▶ _Dataset extract_:
______

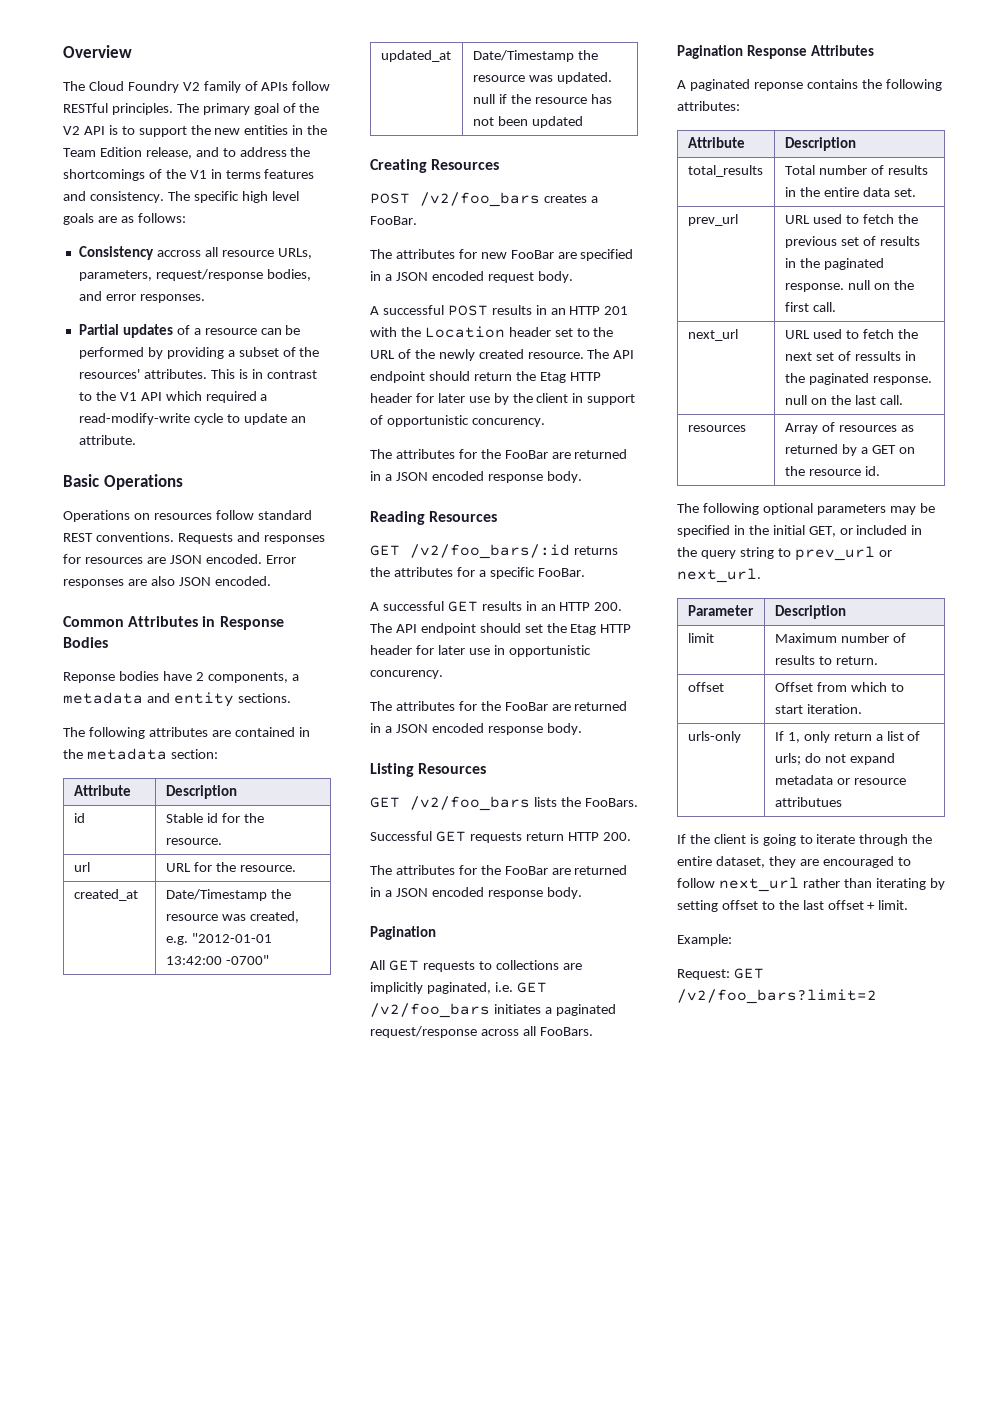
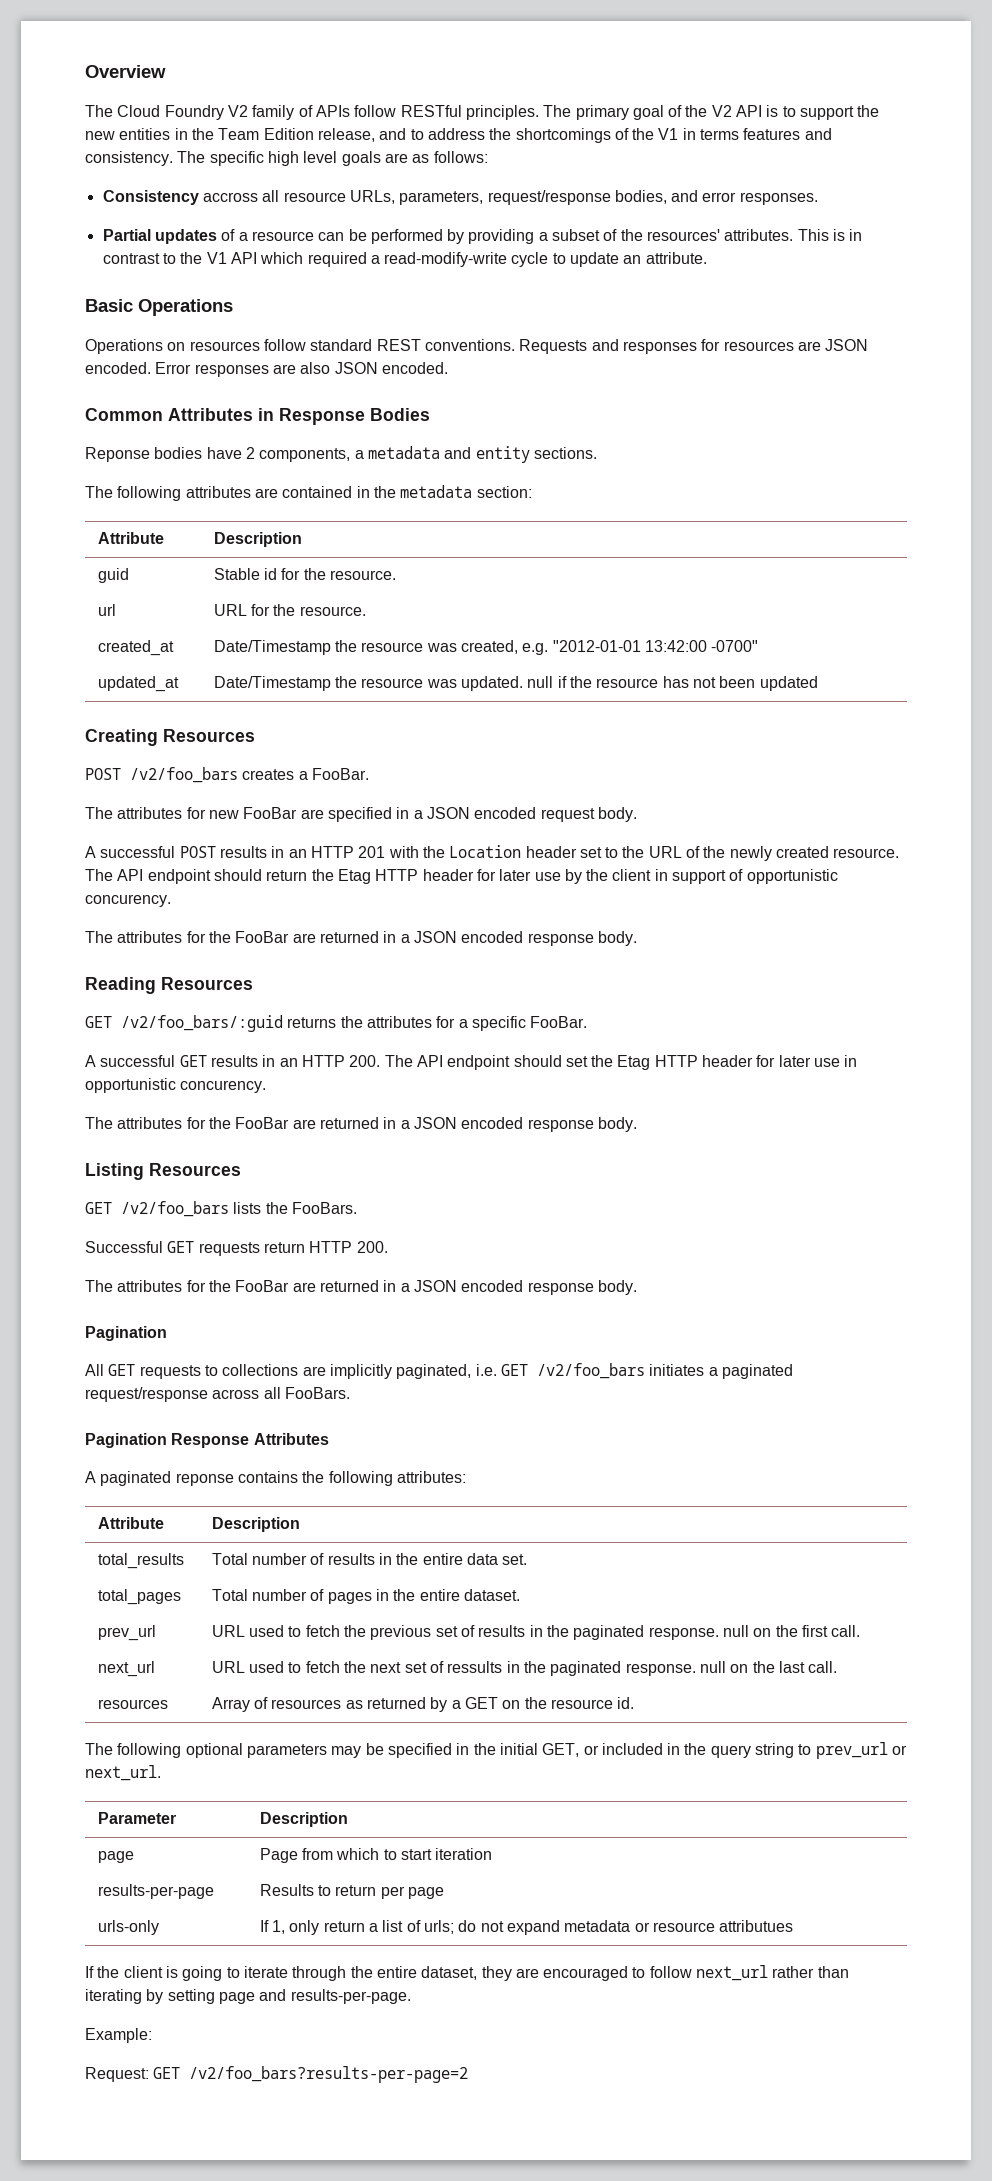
- id | Stable id for the resource.
+ guid | Stable id for the resource.
- GET /v2/foo_bars/:id returns the attributes for a specific FooBar.
+ GET /v2/foo_bars/:guid returns the attributes for a specific FooBar.
+ total_pages | Total number of pages in the entire dataset.
- limit | Maximum number of results to return.
- offset | Offset from which to start iteration.
+ page | Page from which to start iteration
+ results-per-page | Results to return per page
- If the client is going to iterate through the entire dataset, they are encouraged to follow next_url rather than iterating by setting offset to the last offset + limit.
+ If the client is going to iterate through the entire dataset, they are encouraged to follow next_url rather than iterating by setting page and results-per-page.
- Request: GET /v2/foo_bars?limit=2
+ Request: GET /v2/foo_bars?results-per-page=2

______

▶ _What is needed_:
The entries above hold a line with "guid | Stable id for the resource." and a later line with "the entire dataset.". Write out exactly those lines and all lines between, nothing more.

▶ _Answer section_:
+ guid | Stable id for the resource.
- GET /v2/foo_bars/:id returns the attributes for a specific FooBar.
+ GET /v2/foo_bars/:guid returns the attributes for a specific FooBar.
+ total_pages | Total number of pages in the entire dataset.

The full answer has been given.